The RavenDB Kubernetes Operator provides a fully automated way to deploy and manage secure RavenDB clusters on Kubernetes. It handles certificate management, bootstrapping, rolling upgrades with safety gates, external access, persistent storage orchestration, node lifecycle management, and continuous health and status evaluation - all driven from a single RavenDBCluster custom resource.
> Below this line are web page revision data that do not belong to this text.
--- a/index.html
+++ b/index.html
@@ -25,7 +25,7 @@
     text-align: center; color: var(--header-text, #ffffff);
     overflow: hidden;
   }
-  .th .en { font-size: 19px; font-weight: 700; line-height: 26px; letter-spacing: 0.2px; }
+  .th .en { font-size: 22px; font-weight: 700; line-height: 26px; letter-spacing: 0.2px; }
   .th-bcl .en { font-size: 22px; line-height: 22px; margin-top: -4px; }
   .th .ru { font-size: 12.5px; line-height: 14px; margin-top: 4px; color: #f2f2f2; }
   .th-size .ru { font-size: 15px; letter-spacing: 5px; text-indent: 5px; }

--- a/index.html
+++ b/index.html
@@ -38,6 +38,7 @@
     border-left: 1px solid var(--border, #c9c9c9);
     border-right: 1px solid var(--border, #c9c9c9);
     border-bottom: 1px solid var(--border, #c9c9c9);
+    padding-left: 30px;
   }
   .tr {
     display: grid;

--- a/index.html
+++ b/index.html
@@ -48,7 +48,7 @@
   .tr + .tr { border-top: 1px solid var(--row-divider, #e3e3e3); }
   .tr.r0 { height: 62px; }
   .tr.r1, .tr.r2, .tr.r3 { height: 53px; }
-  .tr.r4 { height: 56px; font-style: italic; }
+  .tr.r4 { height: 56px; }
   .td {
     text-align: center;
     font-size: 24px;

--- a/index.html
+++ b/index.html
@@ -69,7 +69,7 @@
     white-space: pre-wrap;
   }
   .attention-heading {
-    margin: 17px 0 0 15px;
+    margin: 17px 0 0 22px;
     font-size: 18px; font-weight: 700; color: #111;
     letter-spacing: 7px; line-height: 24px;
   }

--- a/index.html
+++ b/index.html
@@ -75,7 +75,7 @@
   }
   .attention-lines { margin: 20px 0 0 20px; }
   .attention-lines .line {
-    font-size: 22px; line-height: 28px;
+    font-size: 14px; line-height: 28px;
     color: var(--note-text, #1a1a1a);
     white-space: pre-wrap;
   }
The operator ensures that every component stays aligned with the declared spec, enabling fully reproducible, declarative RavenDB deployments.


Table of Contents


Prerequisites

Before installing the RavenDB Kubernetes Operator, ensure your environment meets the following requirements:

Installation

There are three supported installation methods:

  1. Helm (recommended) - install via the two official charts published on ArtifactHub.
  2. make deploy - local development / testing from source.
  3. OLM bundle - for clusters running Operator Lifecycle Manager.

The operator runs in a dedicated namespace (e.g. ravendb-operator-system); each RavenDBCluster and its Secrets live in their own workload namespace. The operator creates namespace-scoped ServiceAccount, Role, and RoleBinding resources per cluster namespace, scoped to only the operations the operator needs.
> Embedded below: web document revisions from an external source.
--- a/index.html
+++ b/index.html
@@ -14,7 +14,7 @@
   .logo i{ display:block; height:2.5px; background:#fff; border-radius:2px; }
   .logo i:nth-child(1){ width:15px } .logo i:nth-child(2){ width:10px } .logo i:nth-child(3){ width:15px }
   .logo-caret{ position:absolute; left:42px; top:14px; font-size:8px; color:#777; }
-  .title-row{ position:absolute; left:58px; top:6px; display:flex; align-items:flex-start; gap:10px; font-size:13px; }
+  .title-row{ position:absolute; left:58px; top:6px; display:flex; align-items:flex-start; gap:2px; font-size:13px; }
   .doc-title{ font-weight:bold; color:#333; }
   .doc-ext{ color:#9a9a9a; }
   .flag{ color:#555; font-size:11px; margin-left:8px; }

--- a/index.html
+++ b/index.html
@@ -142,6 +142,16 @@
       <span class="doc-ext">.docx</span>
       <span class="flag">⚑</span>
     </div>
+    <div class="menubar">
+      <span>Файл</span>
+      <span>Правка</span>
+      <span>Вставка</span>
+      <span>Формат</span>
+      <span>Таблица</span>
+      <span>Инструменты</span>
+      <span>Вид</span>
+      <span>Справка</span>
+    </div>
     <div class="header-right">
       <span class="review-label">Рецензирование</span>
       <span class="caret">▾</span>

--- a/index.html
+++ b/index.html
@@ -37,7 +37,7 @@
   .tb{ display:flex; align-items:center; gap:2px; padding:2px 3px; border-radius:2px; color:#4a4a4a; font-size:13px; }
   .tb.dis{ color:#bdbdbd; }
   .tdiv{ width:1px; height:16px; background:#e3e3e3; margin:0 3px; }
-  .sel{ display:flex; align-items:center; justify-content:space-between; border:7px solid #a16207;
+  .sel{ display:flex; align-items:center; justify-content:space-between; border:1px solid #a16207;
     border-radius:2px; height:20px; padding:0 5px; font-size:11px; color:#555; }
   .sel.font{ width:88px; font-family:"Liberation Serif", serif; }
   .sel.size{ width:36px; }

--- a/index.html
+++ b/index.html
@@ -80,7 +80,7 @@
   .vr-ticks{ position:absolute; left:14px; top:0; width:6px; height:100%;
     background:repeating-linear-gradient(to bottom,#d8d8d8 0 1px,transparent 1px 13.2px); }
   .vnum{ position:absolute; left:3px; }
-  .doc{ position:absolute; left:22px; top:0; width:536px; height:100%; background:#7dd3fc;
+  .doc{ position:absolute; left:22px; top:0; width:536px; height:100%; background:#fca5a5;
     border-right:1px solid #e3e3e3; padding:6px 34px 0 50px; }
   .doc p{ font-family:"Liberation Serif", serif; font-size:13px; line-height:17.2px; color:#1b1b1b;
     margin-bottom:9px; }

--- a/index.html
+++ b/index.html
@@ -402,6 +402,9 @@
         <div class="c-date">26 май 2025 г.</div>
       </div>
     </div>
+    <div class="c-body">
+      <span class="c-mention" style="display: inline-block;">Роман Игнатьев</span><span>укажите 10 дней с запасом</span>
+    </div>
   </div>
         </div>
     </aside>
1. Install via Helm (recommended)

The Helm distribution is split into two charts, each owning a clearly-bounded lifecycle:

Chart Scope Installed Contains
ravendb-operator Cluster-wide Once per Kubernetes cluster Controller Deployment, RavenDBCluster CRD, RBAC, admission webhooks, cert-manager Certificate/Issuer
ravendb-cluster Per-namespace Once per RavenDB cluster you want to run A RavenDBCluster CR, its license/cert Secrets (provisioned or referenced), and Traefik IngressRouteTCPs when applicable

Install in that order: the operator first, then one cluster chart per RavenDB cluster.
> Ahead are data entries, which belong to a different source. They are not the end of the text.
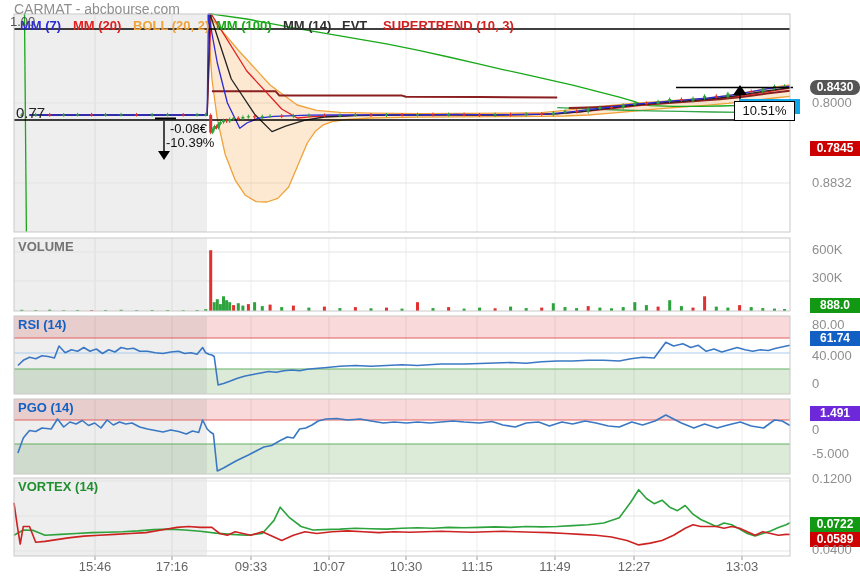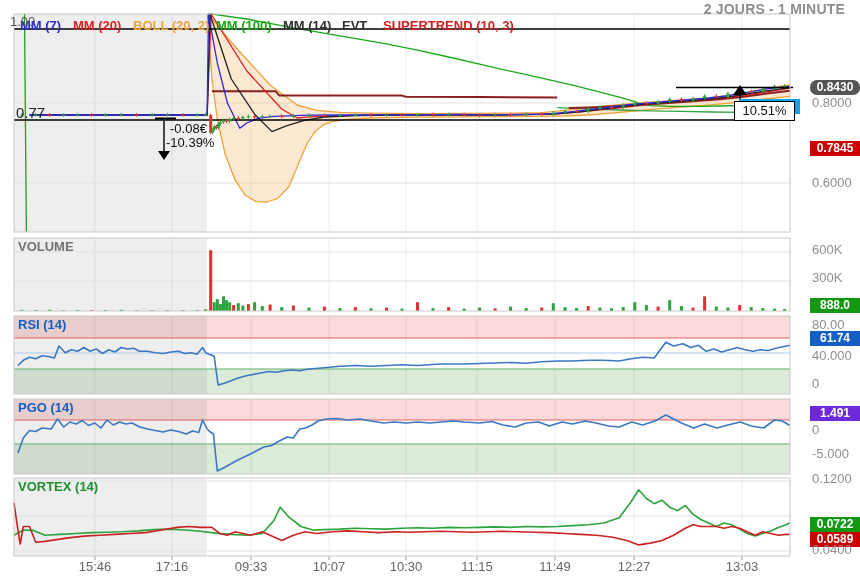--- a/index.html
+++ b/index.html
@@ -336,6 +336,7 @@
       </svg>
   </div>
 
+  <div class="lbl hdr" style="left:14px;top:2px">CARMAT - abcbourse.com</div>
   <div class="lbl hdr tfr" style="right:15px;top:2px">2 JOURS - 1 MINUTE</div>
 
   <div>

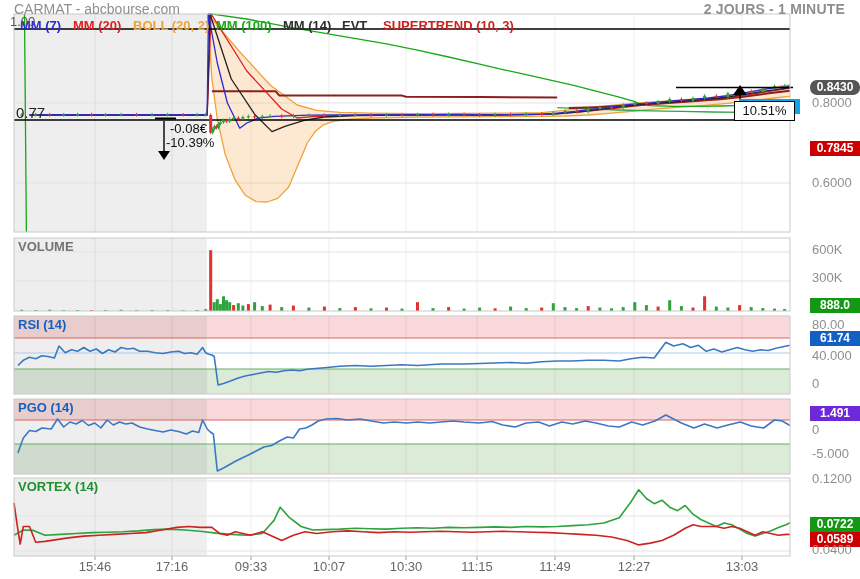--- a/index.html
+++ b/index.html
@@ -337,7 +337,6 @@
   </div>
 
   <div class="lbl hdr" style="left:14px;top:2px">CARMAT - abcbourse.com</div>
-  <div class="lbl hdr tfr" style="right:15px;top:2px">2 JOURS - 1 MINUTE</div>
 
   <div>
     <span class="lbl lgd" style="left: 20px; color: rgb(42, 42, 214);">MM (7)</span>

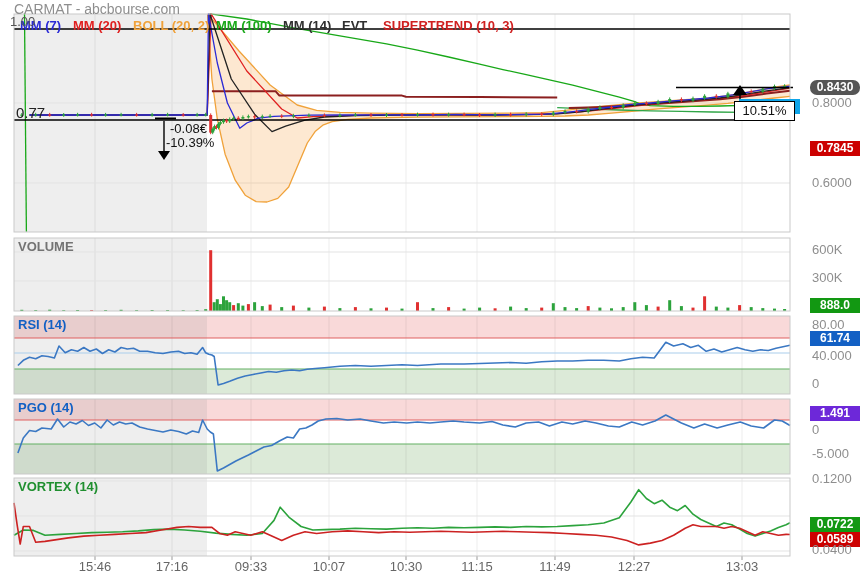--- a/index.html
+++ b/index.html
@@ -356,7 +356,7 @@
   <div class="lbl bdg" style="top: 80px; background: rgb(85, 85, 85); border-radius: 7px;">0.8430</div>
   <div class="lbl axt" style="top:96px">0.8000</div>
   <div class="lbl bdg" style="top: 141px; background: rgb(204, 0, 0);">0.7845</div>
-  <div class="lbl axt" style="top:176px">0.6000</div>
+  <div class="lbl axt" style="top:176px">0.8832</div>
 
   <div class="lbl axt" style="top:243px">600K</div>
   <div class="lbl axt" style="top:271px">300K</div>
Step 1 - install the operator

helm repo add ravendb-operator https://ravendb.github.io/ravendb-operator/helm
helm repo update

helm install ravendb-operator ravendb-operator/ravendb-operator \
  -n ravendb-operator-system --create-namespace

This installs the controller, CRDs, RBAC, and webhooks. The operator chart does not create cluster-side Secrets or RavenDBCluster resources. See helm/chart/README.md for full documentation, including the migration guide for users upgrading from operator chart 1.x to 2.0.0 (the legacy provisioning.* flow has been removed).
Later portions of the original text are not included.